And I think people, if they understood the biology more, it would make sense and they might be
more willing to do it, number one. But number two, I think it has to be a priority and it's hard work.
Just like we said, you have to say, I am going to make it a priority to try to get my seven to nine
hours of sleep every night. If that means I'm going to not get something done that I would have
get done, you have to make it a priority. I get up every morning at five, try to go to the gym.
I hate it, but that's the only time I can do it. You have to make it a priority to read the
nutrition labels. Like no one wants to sit there and read the labels, but how are you going to
know how much fats in your food? So all of this is effort, effort, effort, once you get in the
habit, once you get in the routine, it becomes easier like everything else. The more ingrained,
the more you do it, the more it becomes part of your routine. Okay, I'm going to,
This is my daily time to exercise.
This is how I'm going to eat.
I know I should go to sleep, so I'm going to go to sleep.

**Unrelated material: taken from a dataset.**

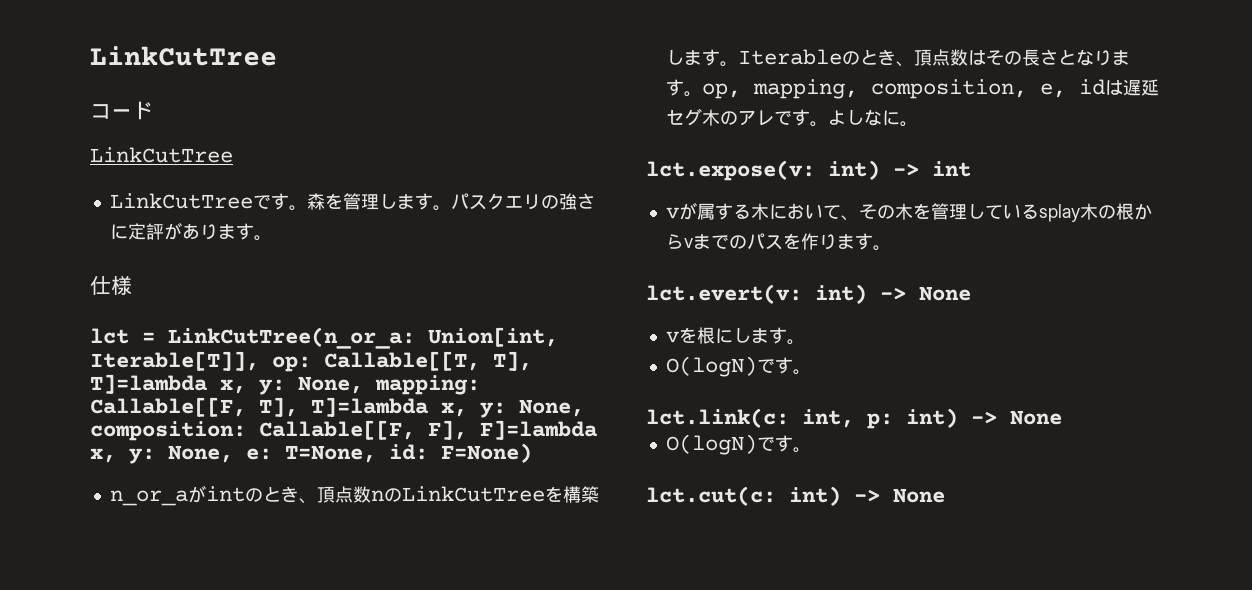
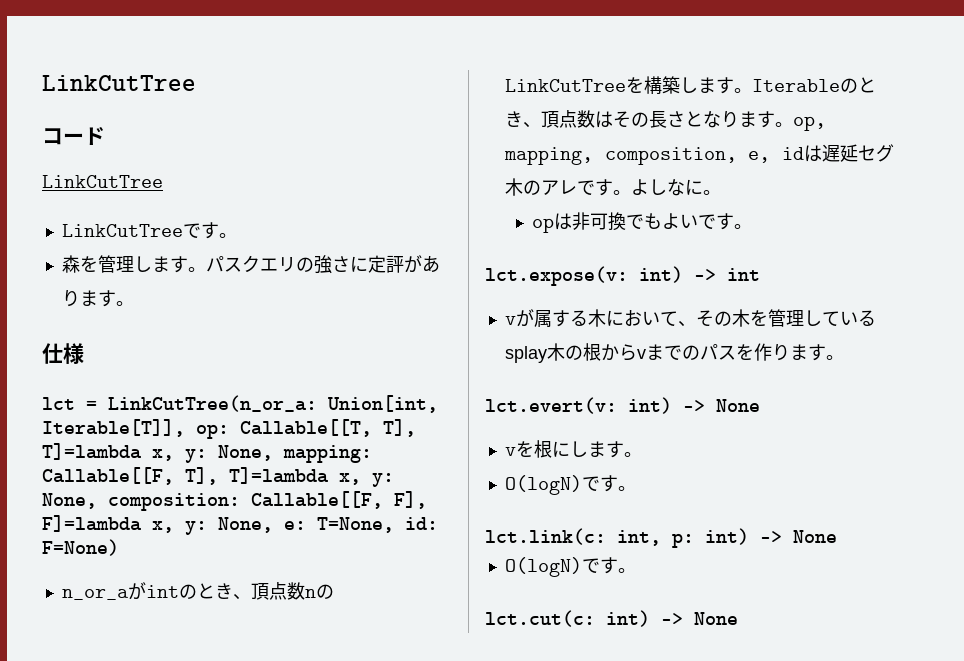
- LinkCutTreeです。森を管理します。
+ LinkCutTreeです。
+ 森を管理します。
+ opは非可換でもよいです。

But it has to become routine and habit, and you have to make it a pattern.
To answer your question, I think it's understanding the real biology behind why it works,
but number two, really making a concentrated effort to do these things in your life,
even when it's difficult.
It's much easier to take a pill.
It takes two seconds.
To pick up your water bottle and swallow a pill.
Or have surgery.
I mean, it's not easy to have surgery, but you go in an hour, you come out, something's missing.
It's much harder to do these lifestyle choices that require mental effort and sacrifice.
You're sacrificing maybe time with your family or time doing something else to go to sleep.
You're sacrificing eating a pizza for eating something.
You're giving up something for the goal of something that you maybe can't see that's happening internally.
And that's also very hard, I think, too.
One thing that's been really helpful for me, and I've thought a lot about habit formation.
and it is, as I often say, diabolically difficult.
And we've done plenty of episodes about how to adopt healthy habits.
In fact, I'll drop a link in the show notes to a solo episode I did where I kind of laid out all the best tips from the researchers who look into how we can adopt these healthy habits despite all of the internal and external obstacles.
But the one thing that for me has been very helpful, and this is an evidence-based assertion I'm making here, but is self-compassion, which sounds a little dope.
be a little soft, but it is one way to think of it is just the ability to talk to yourself the way
you would talk to a good friend, to have, to establish and develop an inner coaching relationship.
So the kind of supportive voice that says, yeah, it's 10 o'clock in night. I would like to stay up
and watch three more episodes of Parks and Rec, but I will feel so much better if I go to sleep,
the Parks and Rec will be there tomorrow. You're better off going to bed. And then when you
inevitably screw up because I screw up all the time.
I often think that there needs to be some word in English for the special shame that we feel for making the mistake that we thought we had figured out and that we always make and that we know better than to make and yet continue to do a million times over.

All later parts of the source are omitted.